Nicht daß die Idee, Laien  und Experten in die Ränge aufzunehmen, falsch ist. Das Problem ist die zugrunde-liegende Philosophie, wie der Hl. Stuhl angesehen wird und wie man über seine Krisenbewältigung denkt. Weil wir einer strukturellen Krise -nicht einer Krise des Managements gegenüber stehen. 

Indem er die Dinge so handhabt, vergißt Papst Franziskus, daß der Hl. Stuhl in seinem Wunsch,  nach dem Ende des Päpstlichen Staates und sogar nach der Geburt des Vaticans, - Subjekt eines nicht-territorialen Rechts werden zu wollen, prophetisch war. 
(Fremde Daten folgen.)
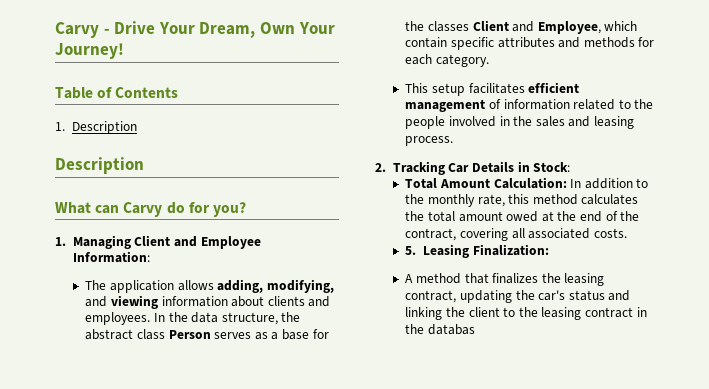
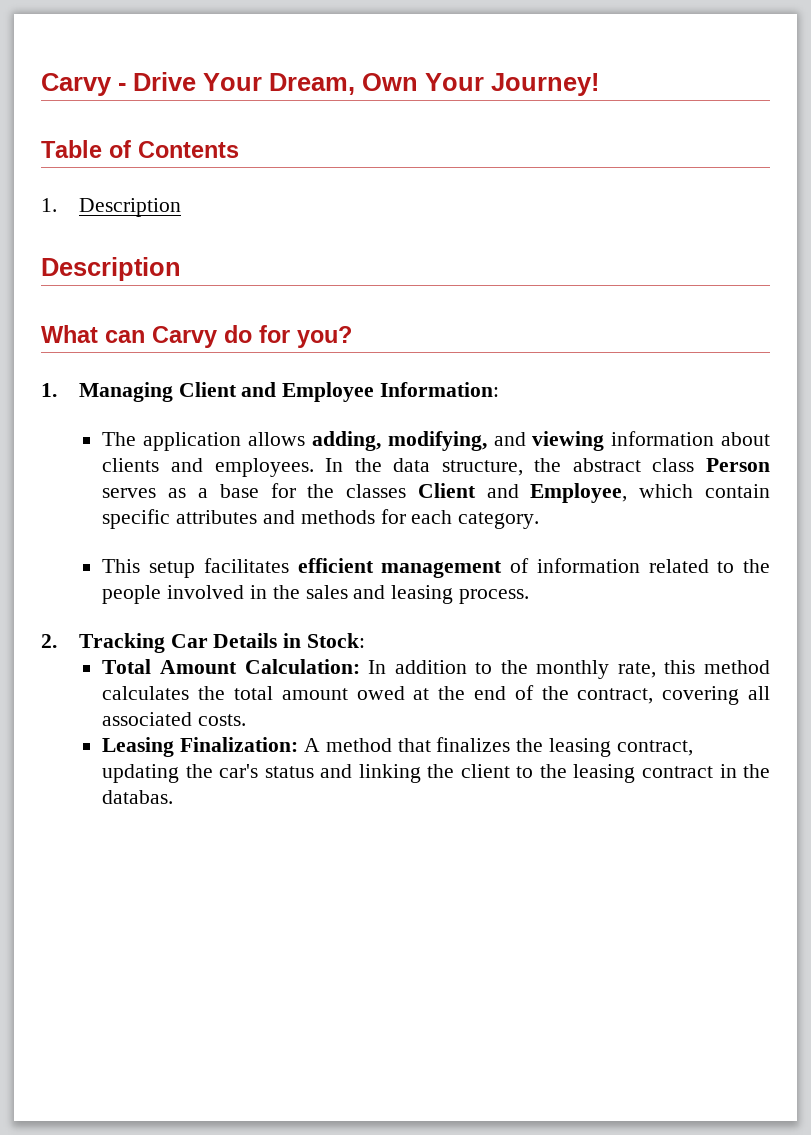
- 5. Leasing Finalization:
- A method that finalizes the leasing contract, updating the car's status and linking the client to the leasing contract in the databas
+ Leasing Finalization: A method that finalizes the leasing contract, updating the car's status and linking the client to the leasing contract in the databas.

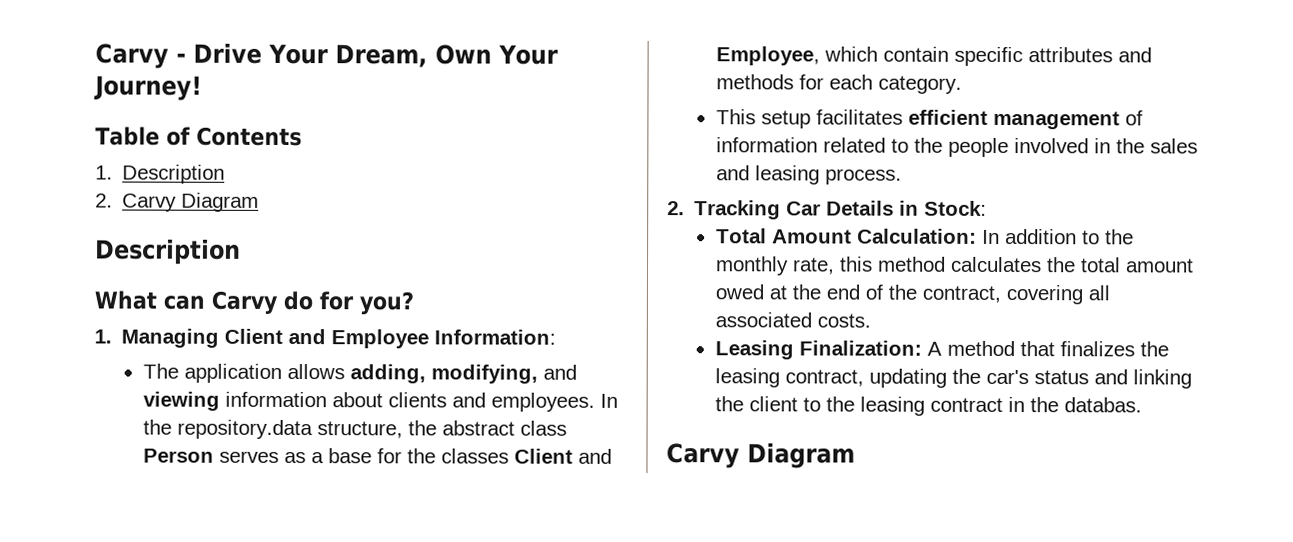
+ 2. Carvy Diagram
- In the data structure, the abstract class Person serves as a base for the classes Client and Employee, which contain specific attributes and methods for each category.
+ In the repository.data structure, the abstract class Person serves as a base for the classes Client and Employee, which contain specific attributes and methods for each category.
  Leasing Finalization: A method that finalizes the leasing contract, updating the car's status and linking the client to the leasing contract in the databas.
+ Carvy Diagram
Papst Franziskus ist zum Paradigma des Papst-Königtums zurückgekehrt, tritt in voreilige Prozesse ein, und handelt zur gleichen Zeit als Ankläger und Gesetzgeber.

Heute sind diese Aktionen ein ziviles Todesurteil, weil die neuen Henker die Schmutzmaschinen und Pauschal-Urteile der Medien der Unschuldsvermutung zwar zustimmen, dann aber die Leute erschießen, bevor sie nach irgendeiner Erklärung fragen- wie im Wilden Westen. 

Alles das resultiert aus einem fehlerhaften Verstehen dessen, was der Hl. Stuhl ist und warum er dem Volk Gottes dient. Das selbe unzureichende Wissen, das dazu führte, Ungarn ein bilaterales Treffen zu gewähren- nachdem monatelang klar gemacht wurde, daß er den Premierminister nicht treffen wolle. 

Schließlich geht es darum, die Dinge in die richtige Perspektive zu bringen, um sie zu verstehen. Und nur auf diese Weise kann eine wirkliche Reform durchgeführt werden. Sonst wird es wie im italienischen Roman "Der Leopard" werden: alles muß sich ändern, damit alles gleich bleibt. Weil die größte Initiativen von Papst Franziskus bisher nicht die notwendige Einheit in die Kirche gebracht haben. Und die wird heute gebraucht."